General OpenMP discussion
Forum rules
The OpenMP Forums are now closed to new posts. Please visit Stack Overflow if you are in need of help:
Posts: 2
Joined: Thu Nov 26, 2020 2:38 pm

Collapse not working

Post by jmricher »

I am facing a problem and I can't figure out why it is not working.
I am working under Ubuntu 20.04 with g++ 10.2.0.
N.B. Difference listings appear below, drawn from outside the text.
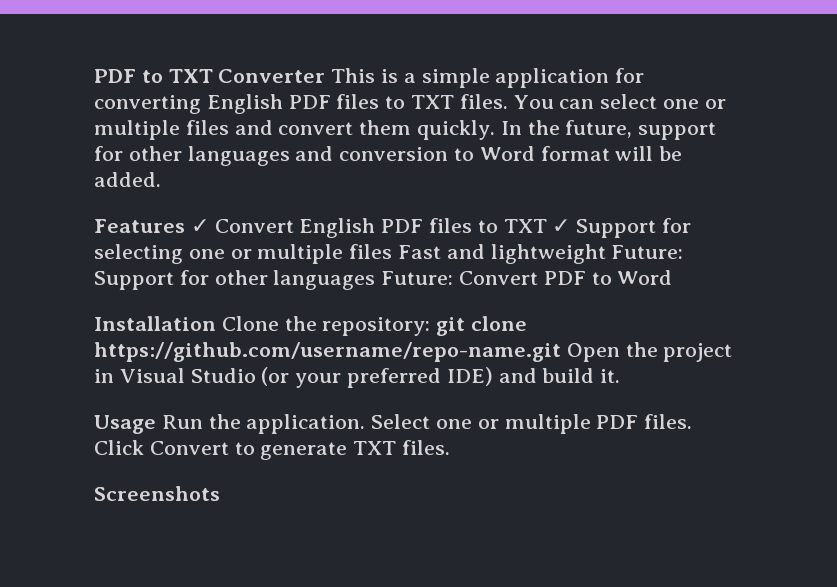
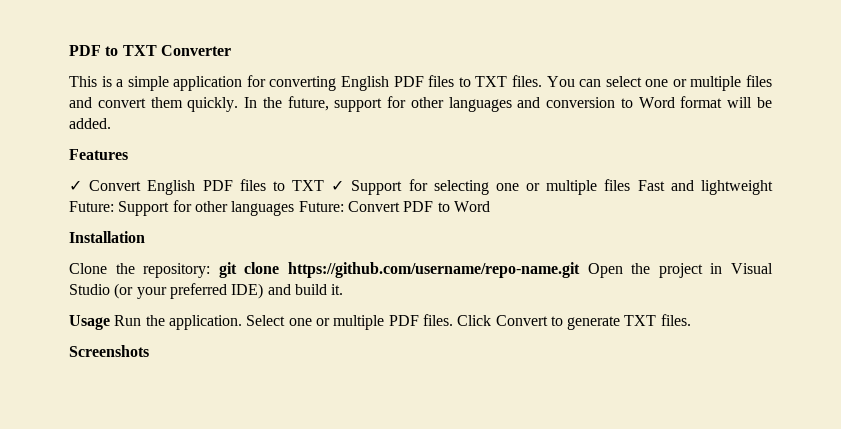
- PDF to TXT Converter This is a simple application for converting English PDF files to TXT files.
+ PDF to TXT Converter
+ This is a simple application for converting English PDF files to TXT files.
- Features ✓ Convert English PDF files to TXT ✓ Support for selecting one or multiple files Fast and lightweight Future: Support for other languages Future: Convert PDF to Word
+ Features
+ ✓ Convert English PDF files to TXT ✓ Support for selecting one or multiple files Fast and lightweight Future: Support for other languages Future: Convert PDF to Word
- Installation Clone the repository: git clone https://github.com/username/repo-name.git Open the project in Visual Studio (or your preferred IDE) and build it.
+ Installation
+ Clone the repository: git clone https://github.com/username/repo-name.git Open the project in Visual Studio (or your preferred IDE) and build it.

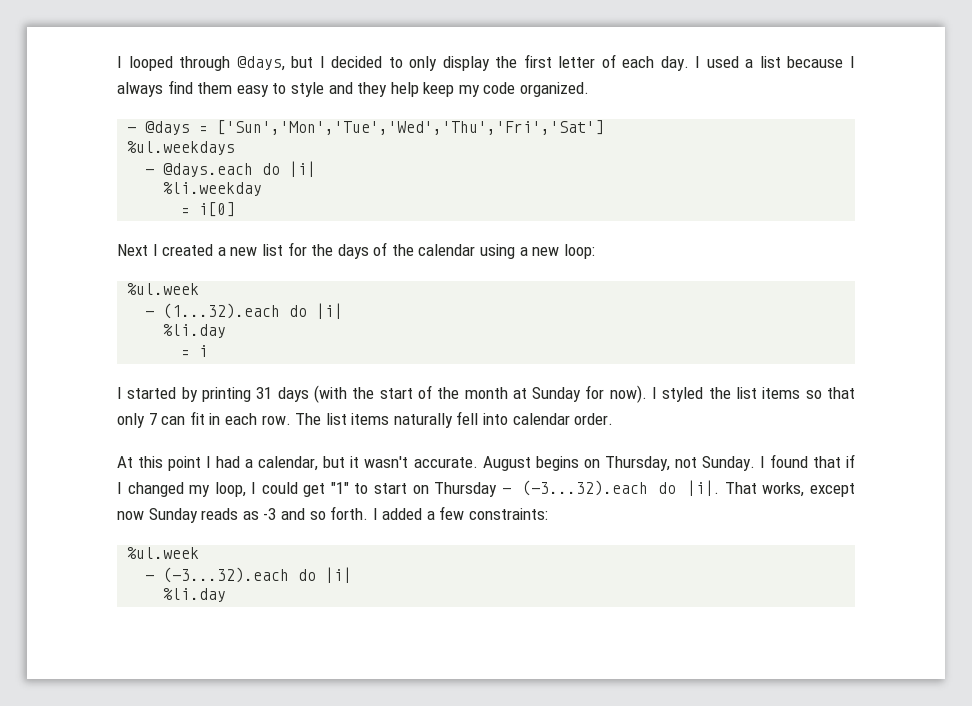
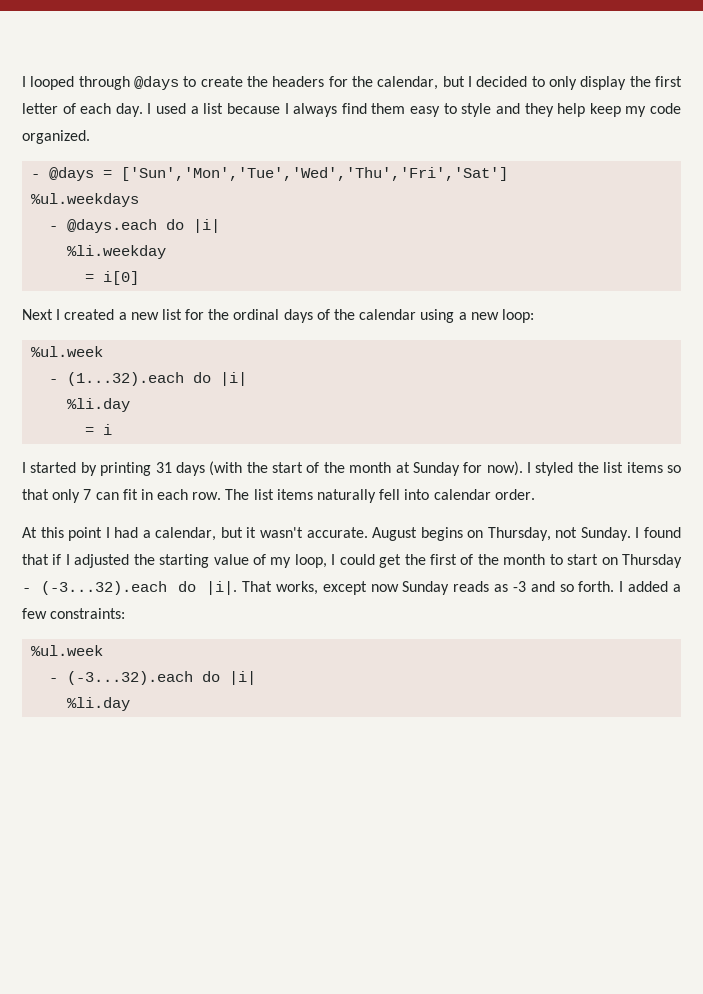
- I looped through @days, but I decided to only display the first letter of each day.
+ I looped through @days to create the headers for the calendar, but I decided to only display the first letter of each day.
- Next I created a new list for the days of the calendar using a new loop:
+ Next I created a new list for the ordinal days of the calendar using a new loop:
- I found that if I changed my loop, I could get "1" to start on Thursday - (-3...32).each do |i|.
+ I found that if I adjusted the starting value of my loop, I could get the first of the month to start on Thursday - (-3...32).each do |i|.

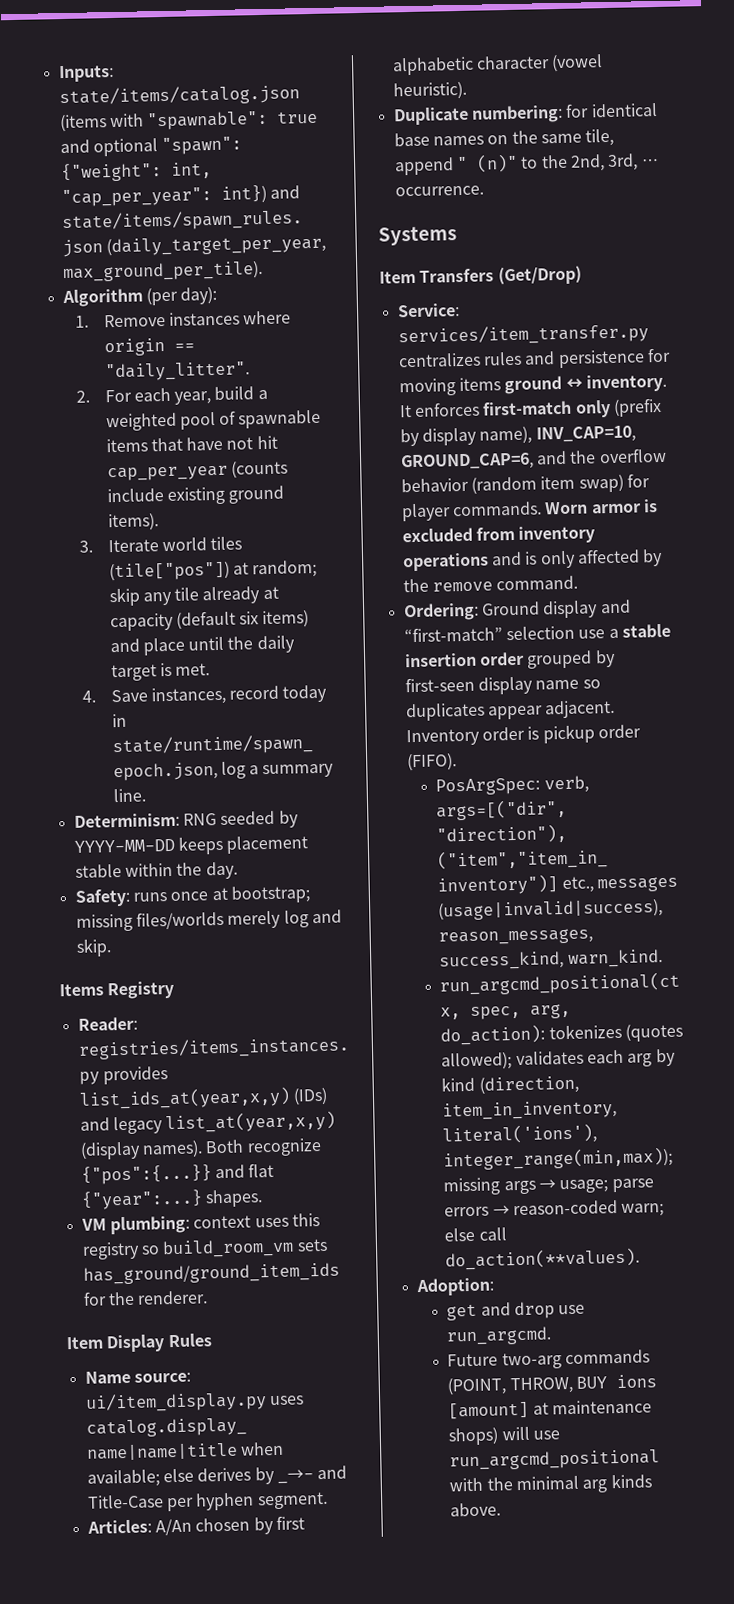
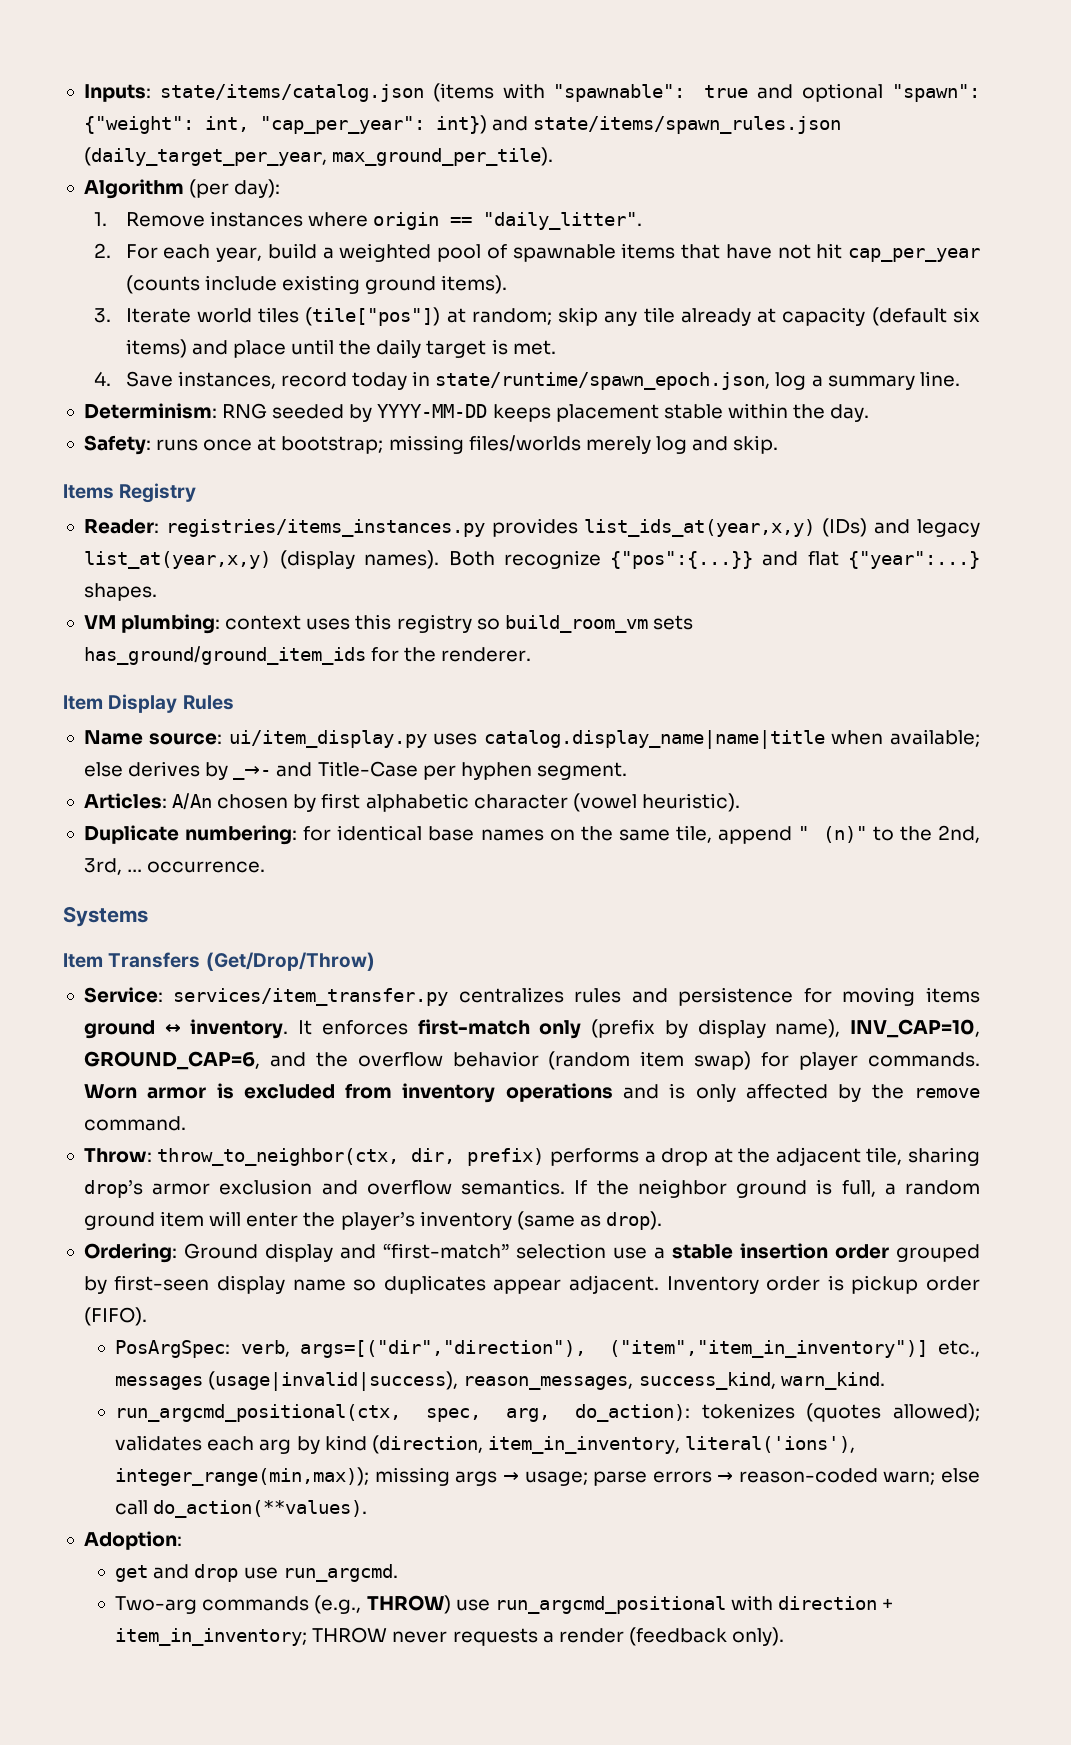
- Item Transfers (Get/Drop)
+ Item Transfers (Get/Drop/Throw)
+ Throw: throw_to_neighbor(ctx, dir, prefix) performs a drop at the adjacent tile, sharing drop’s armor exclusion and overflow semantics. If the neighbor ground is full, a random ground item will enter the player’s inventory (same as drop).
- Future two-arg commands (POINT, THROW, BUY ions [amount] at maintenance shops) will use run_argcmd_positional with the minimal arg kinds above.
+ Two-arg commands (e.g., THROW) use run_argcmd_positional with direction + item_in_inventory; THROW never requests a render (feedback only).

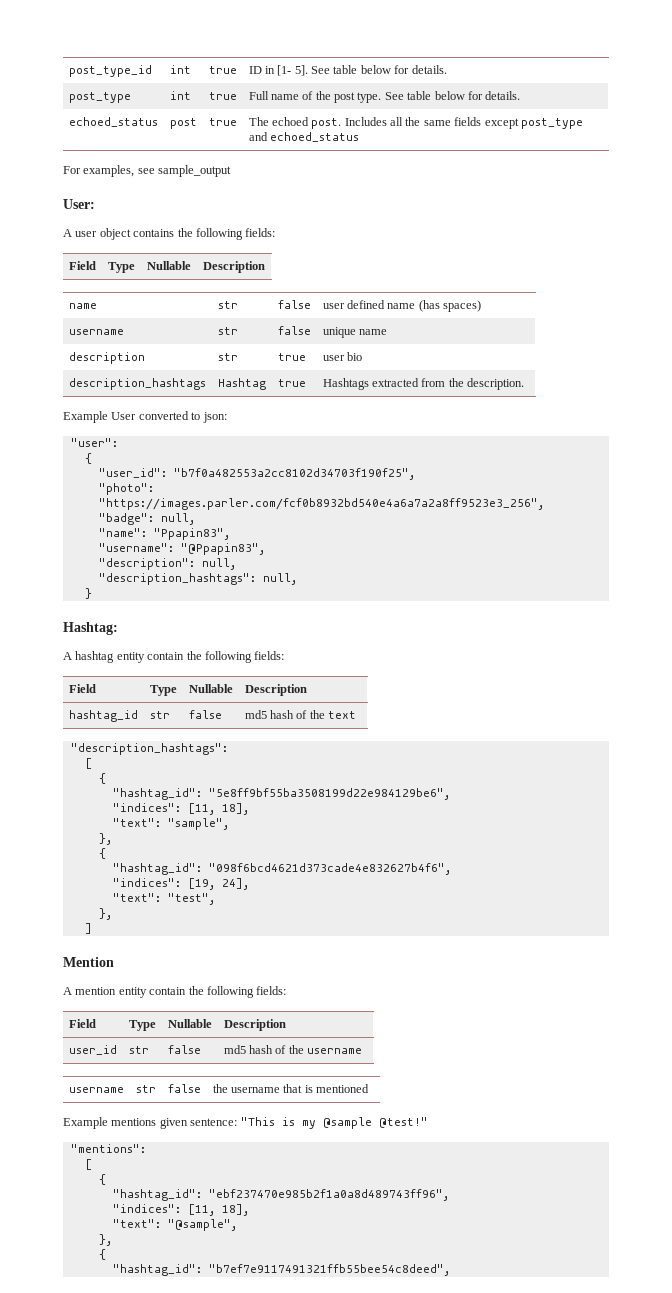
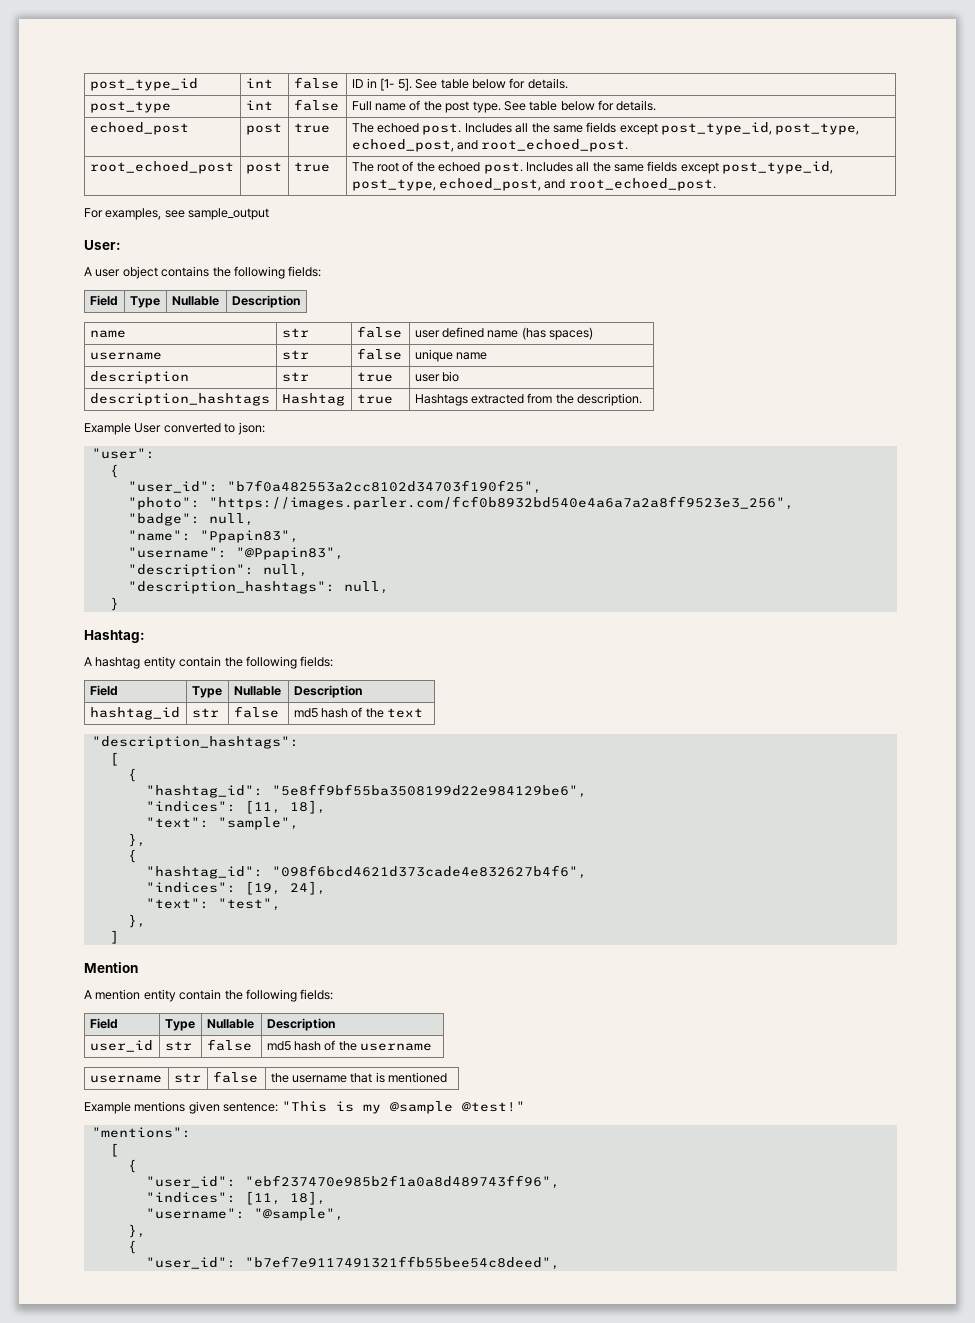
- post_type_id | int | true | ID in [1- 5]. See table below for details.
+ post_type_id | int | false | ID in [1- 5]. See table below for details.
- post_type | int | true | Full name of the post type. See table below for details.
+ post_type | int | false | Full name of the post type. See table below for details.
- echoed_status | post | true | The echoed post. Includes all the same fields except post_type and echoed_status
+ echoed_post | post | true | The echoed post. Includes all the same fields except post_type_id, post_type, echoed_post, and root_echoed_post.
+ root_echoed_post | post | true | The root of the echoed post. Includes all the same fields except post_type_id, post_type, echoed_post, and root_echoed_post.
- "hashtag_id": "ebf237470e985b2f1a0a8d489743ff96",
+ "user_id": "ebf237470e985b2f1a0a8d489743ff96",
- "text": "@sample",
+ "username": "@sample",
- "hashtag_id": "b7ef7e9117491321ffb55bee54c8deed",
+ "user_id": "b7ef7e9117491321ffb55bee54c8deed",

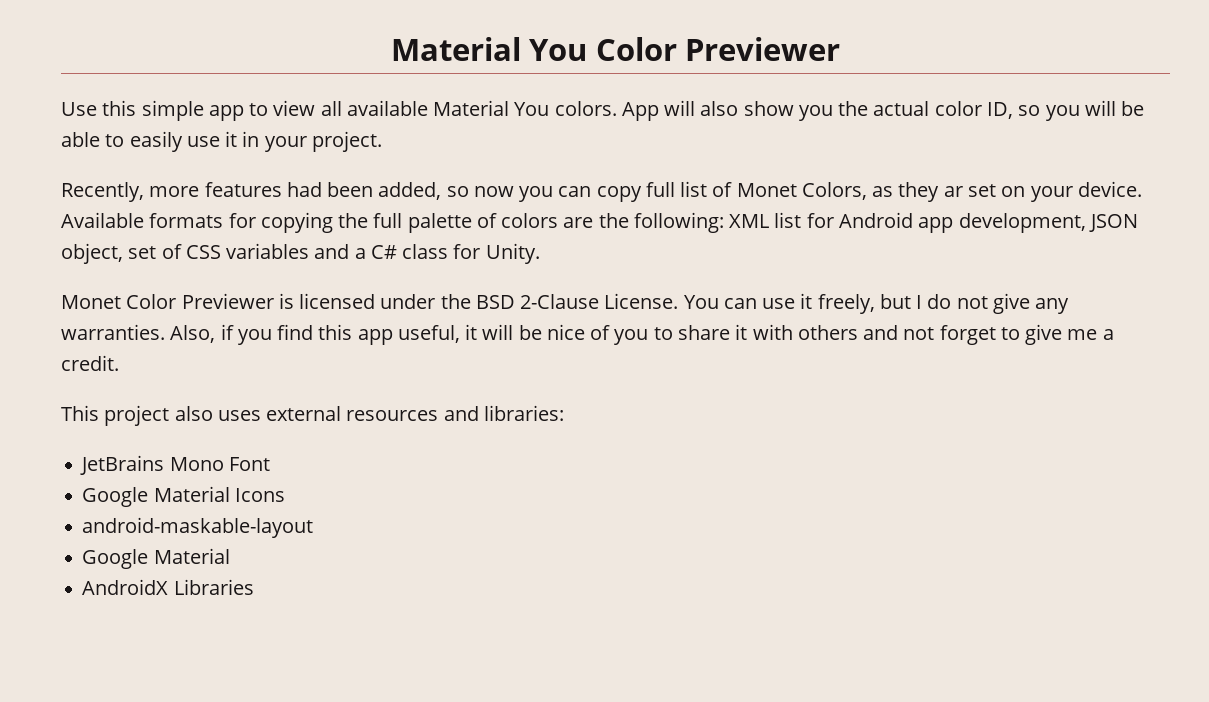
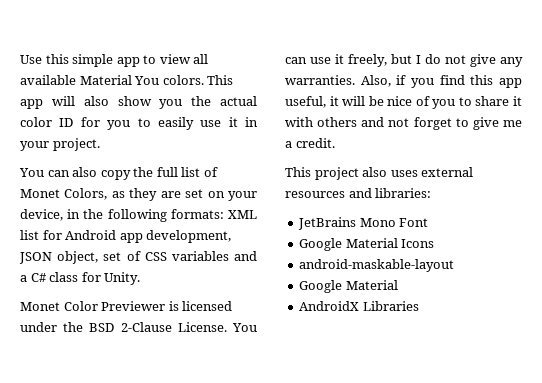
- Material You Color Previewer
- App will also show you the actual color ID, so you will be able to easily use it in your project.
+ This app will also show you the actual color ID for you to easily use it in your project.
- Recently, more features had been added, so now you can copy full list of Monet Colors, as they ar set on your device. Available formats for copying the full palette of colors are the following: XML list for Android app development, JSON object, set of CSS variables and a C# class for Unity.
+ You can also copy the full list of Monet Colors, as they are set on your device, in the following formats: XML list for Android app development, JSON object, set of CSS variables and a C# class for Unity.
I have implemented the Game of Life and I have a function that I call 10000 times to let the board of cells evolve.
Basically the function consists in computing the output for each input cell of the board. THe cells_in and cells_out array are then exchanged in the next iteration. If a cell is alive I set a point in the image to a red color. The image can be displayed but it will not be the case for the problem I face.

Code: Select all

void kernel(CellType *cells_in, CellType *cells_out, ImagePoint *img, int size) {
	// don't take into account cells on the border
	int y, x;
	//#pragma omp parallel for num_threads(4) private(x) shared(cells_in,cells_out,img)
	//#pragma omp parallel for collapse(2) num_threads(4) shared(cells_in,cells_out,img)
	for (y=1; y<size-1; ++y) {
		for (x=1; x<size-1; ++x) {
			// input values
			// selects the 8 cells surrounding the current cell (c11)
			CellType c00, c01, c02; // line y-1
			CellType c10, c11, c12; // line y
			CellType c20, c21, c22; // line y+1

			c00 = cells_in[(y-1)*size + x-1];
			c01 = cells_in[(y-1)*size + x];
			c02 = cells_in[(y-1)*size + x+1];

			c10 = cells_in[(y)*size + x-1];
			c11 = cells_in[(y)*size + x];
			c12 = cells_in[(y)*size + x+1];

			c20 = cells_in[(y+1)*size + x-1];
			c21 = cells_in[(y+1)*size + x];
			c22 = cells_in[(y+1)*size + x+1];

			// compute number of alive cells around current cell
			int nbr = c00 + c01 + c02 + c10 + c12 + c20 + c21 + c22;

			// compute new state of current cell
			c11 = ((CellType)c11 & (nbr == 2)) | (nbr == 3);

			// set new state of current cell in cells_out
			cells_out[y*size + x] = c11;

			// update image with red (ALIVE) or black(DEAD)
			int offset = y*size+x;
			img[offset].red = c11 * 255;
			img[offset].green = 0;
			img[offset].blue = 0;
			img[offset].alpha = c11 * 255;

  • If I don't use OpenMP it takes 22 seconds to execute the code.
  • IIf I use OpenMP with "#pragma omp parallel for num_threads(4)" on the
    first loop (y), it takes 5.5 seconds
  • But if I use the collapse version "#pragma omp parallel for collapse(2) num_threads(4)"
    it runs in 36 seconds !!!
I was expecting to get approximately the same time as with the parallelisation on the
first loop.

So my question is why does it take so long with the collapse version ? I am missing something ?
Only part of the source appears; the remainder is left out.